Some of my California gardens.
And then we came here. With three acres of land, this place allowed me to grow gardens on a scale I’d never attempted before. At first most of the property was lawn, but there was a little border in the back yard and a flowerbed full of sumac at the front of the house, all of them much neglected and overgrown with weeds. We’ve lived here almost twenty years now and in that time the yard has changed dramatically. The little border became longer and longer and now is my “Long Border” stretching down the back yard and turning at a right angle to the trees on the northern property line. One acre of lawn became my orchard. Other large areas of lawn became vegetable gardens, a meadow, and a woodland garden. The shape and arrangement of my gardens has shifted from year to year. For many years they grew larger and more extravagant. Now, as I grow older and my children have grown up and left home (most of them), my gardens are becoming smaller and simpler. And after all these years, I’m still learning about gardens, still gaining experience, my love for them growing with each new season of my life.
Gardens here over the years.

Gardens here over the years.

Gardens here over the years.
My whole life moves around my gardens. I’m either planting them, tending them, or planning them in a continuous cycle that defines my year. I like to remember that at the end of the creation of the earth, God planted a garden eastward in Eden and told Adam and Eve to dress it and keep it. I read once in the Pseudepigraphal book The Life of Adam and Eve, that after their expulsion from Eden, Adam spent the rest of his life living where he could see the gates of the garden from afar off and he yearned to return there all his life. I think I possess some ingrained ancestral desire as a son of Adam to be in Eden and to try and make some humbler form of Eden wherever I am. My Grandma Rathfon once sent in a letter to me a poem that she loved. I’ve never forgotten it.

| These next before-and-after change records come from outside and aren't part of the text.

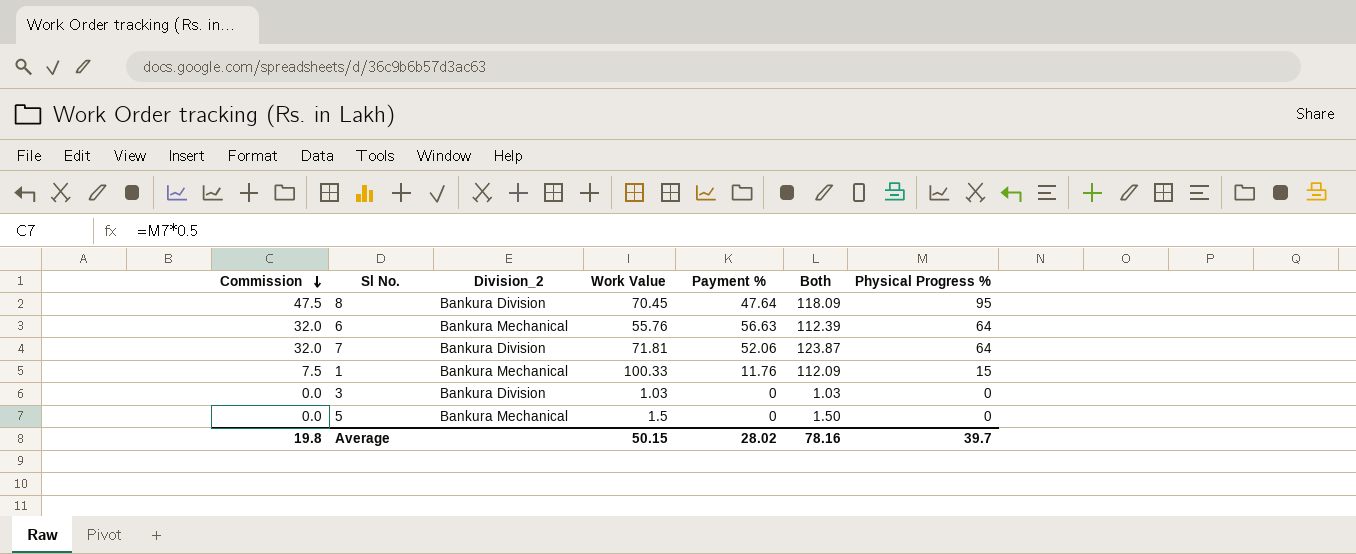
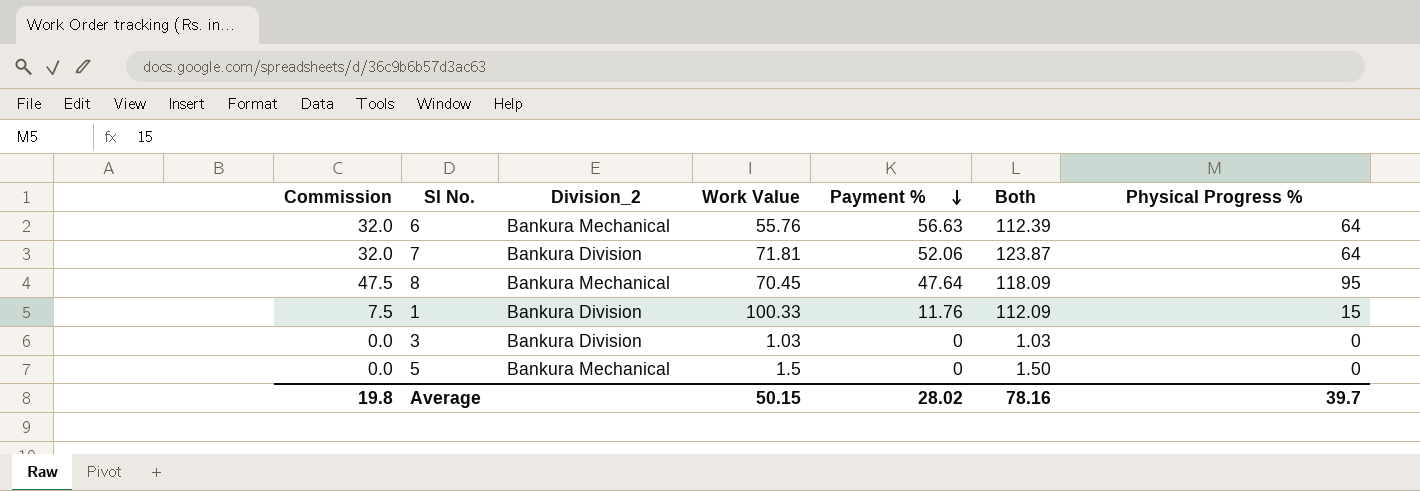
row order: Commission descending -> Payment % descending
8 | Division_2: Bankura Division -> Bankura Mechanical
1 | Division_2: Bankura Mechanical -> Bankura Division

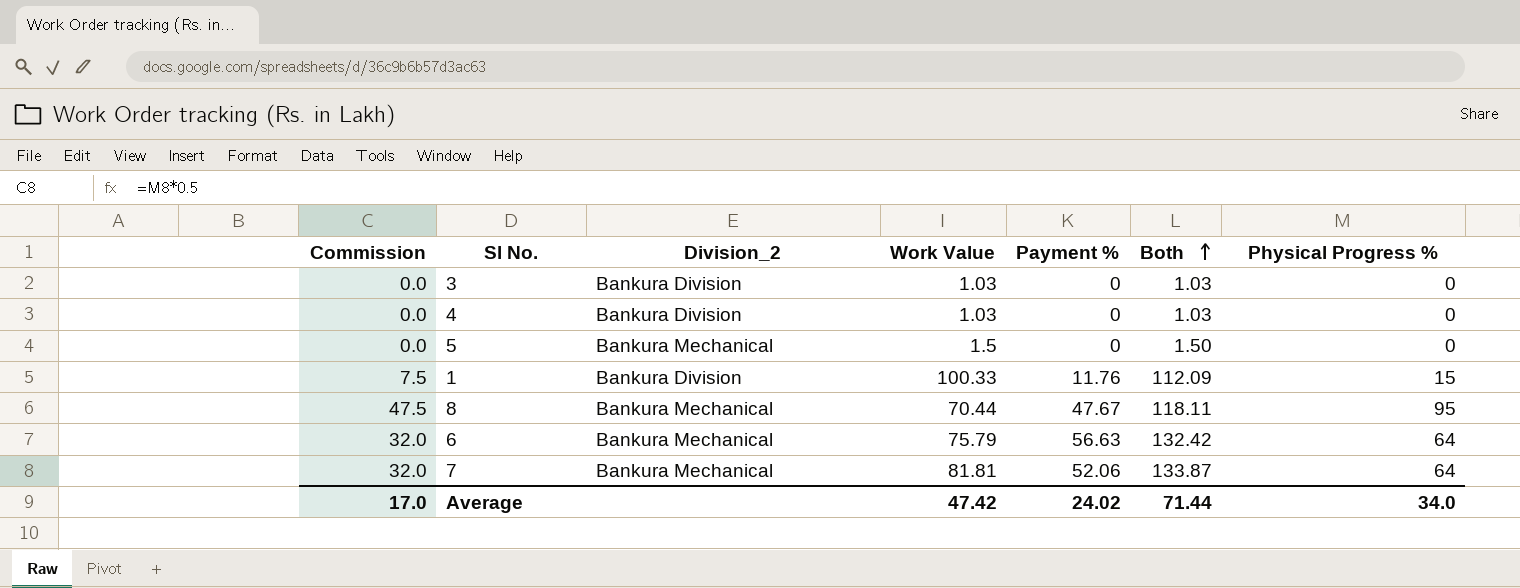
row order: Payment % descending -> Both ascending
row 4: none -> 0.0 | Bankura Division | 1.03 | 0 | 1.03 | 0
8 | Work Value: 70.45 -> 70.44
8 | Payment %: 47.64 -> 47.67
8 | Both: 118.09 -> 118.11
6 | Work Value: 55.76 -> 75.79
6 | Both: 112.39 -> 132.42
7 | Division_2: Bankura Division -> Bankura Mechanical
7 | Work Value: 71.81 -> 81.81
7 | Both: 123.87 -> 133.87
Average | Commission: 19.8 -> 17.0
Average | Work Value: 50.15 -> 47.42
Average | Payment %: 28.02 -> 24.02
Average | Both: 78.16 -> 71.44
Average | Physical Progress %: 39.7 -> 34.0

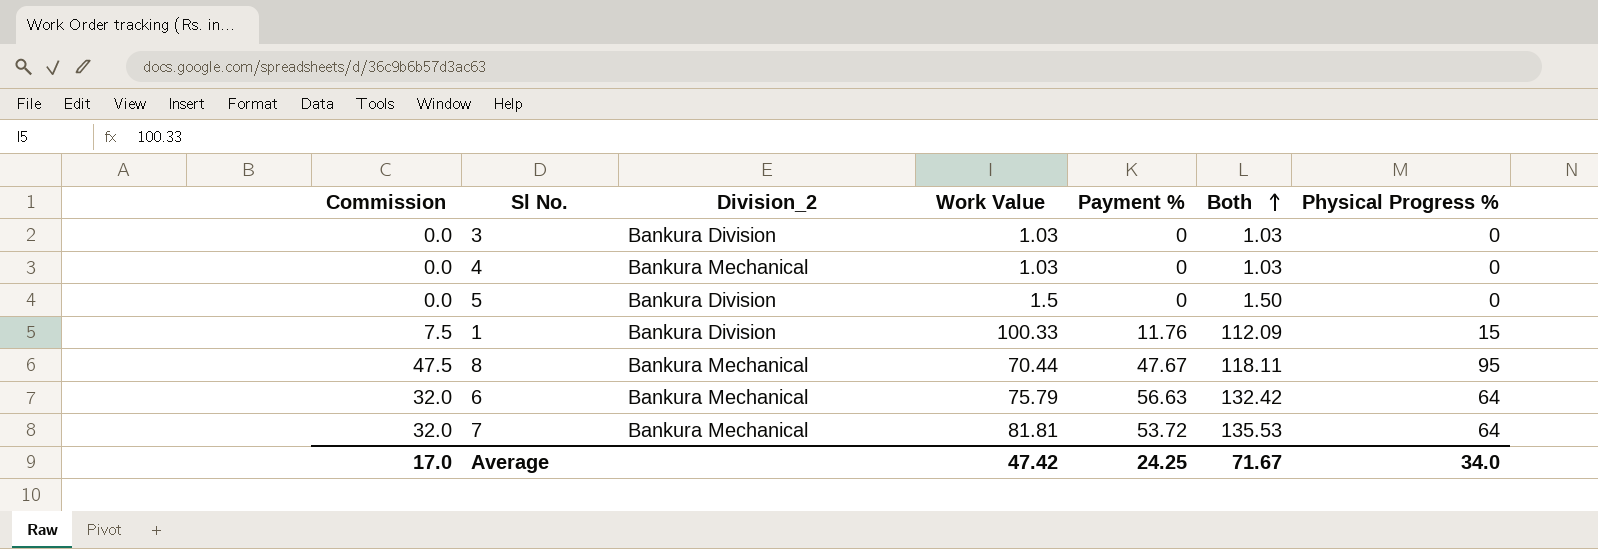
4 | Division_2: Bankura Division -> Bankura Mechanical
5 | Division_2: Bankura Mechanical -> Bankura Division
7 | Payment %: 52.06 -> 53.72
7 | Both: 133.87 -> 135.53
Average | Payment %: 24.02 -> 24.25
Average | Both: 71.44 -> 71.67

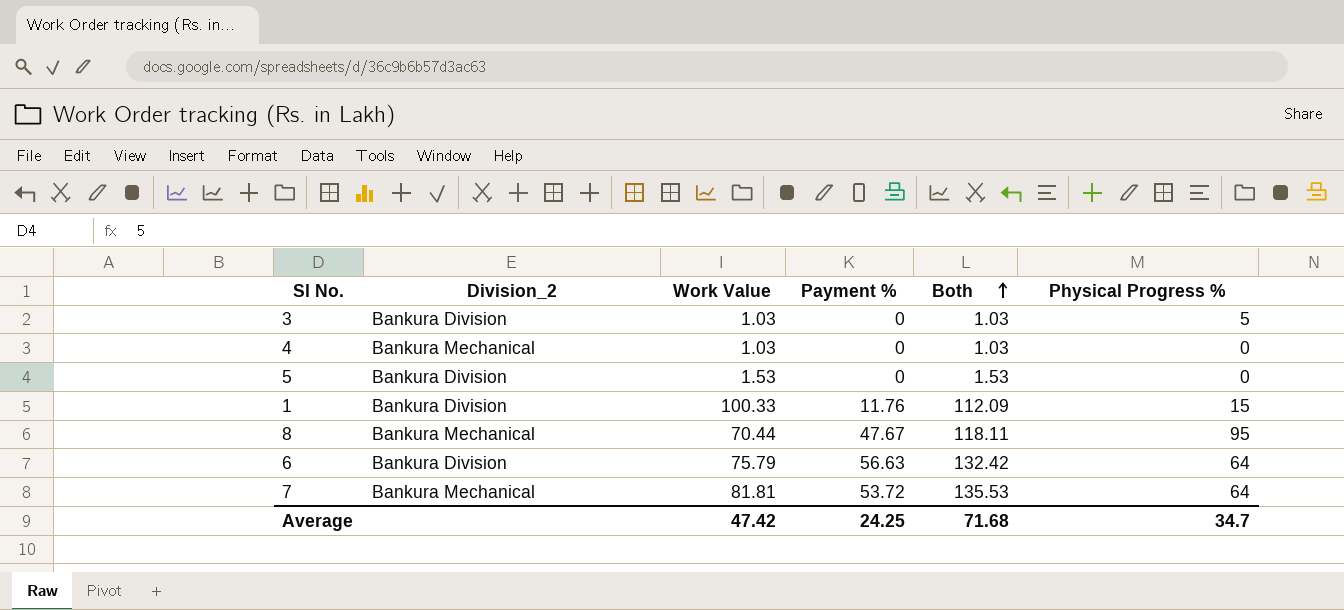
column Commission | formula: [Physical Progress %] * 0.5 -> none
3 | Physical Progress %: 0 -> 5
5 | Work Value: 1.5 -> 1.53
5 | Both: 1.50 -> 1.53
6 | Division_2: Bankura Mechanical -> Bankura Division
Average | Both: 71.67 -> 71.68
Average | Physical Progress %: 34.0 -> 34.7

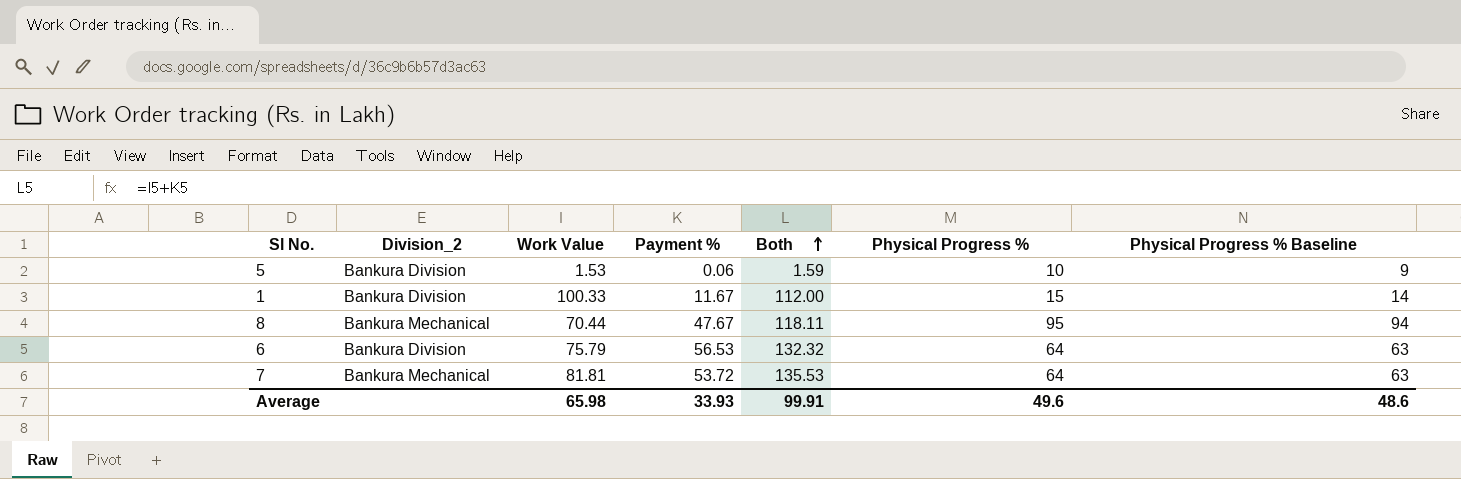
column Physical Progress % Baseline | formula: none -> [Physical Progress %] - 1
row 3: Bankura Division | 1.03 | 0 | 1.03 | 5 -> none
row 4: Bankura Mechanical | 1.03 | 0 | 1.03 | 0 -> none
5 | Payment %: 0 -> 0.06
5 | Both: 1.53 -> 1.59
5 | Physical Progress %: 0 -> 10
1 | Payment %: 11.76 -> 11.67
1 | Both: 112.09 -> 112.00
6 | Payment %: 56.63 -> 56.53
6 | Both: 132.42 -> 132.32
Average | Work Value: 47.42 -> 65.98
Average | Payment %: 24.25 -> 33.93
Average | Both: 71.68 -> 99.91
Average | Physical Progress %: 34.7 -> 49.6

The Lord God Planted a Garden
By Dorothy Frances Gurney

The Lord God planted a garden
In the first white days of the world,
And He set there an angel warden
In a garment of light enfurled.

So near to the peace of Heaven,
That the hawk might nest with the wren,
For there in the cool of the even
God walked with the first of men.

And I dream that these garden closes
With their shade and their sun-flecked sod
And their lilies and bowers of roses,
Were laid by the hand of God.

The kiss of the sun for pardon,
The song of the birds for mirth, –
One is nearer God's heart in a garden
Than anywhere else on earth.

It’s chilly today. We were glad to see, when we arrived home from church, that this morning’s snow has melted away except in a few protected spots. It’s raining and still trying to snow a bit. After a long stretch without it, we’ve had the wood stove fired up this weekend. It’s supposed to drop into the 20's tonight and give us frost. After that the days should be warmer and it’s supposed to rain all week. At least we’re not getting a blizzard like parts of Montana. I’m thankful for that. And May is just two days away.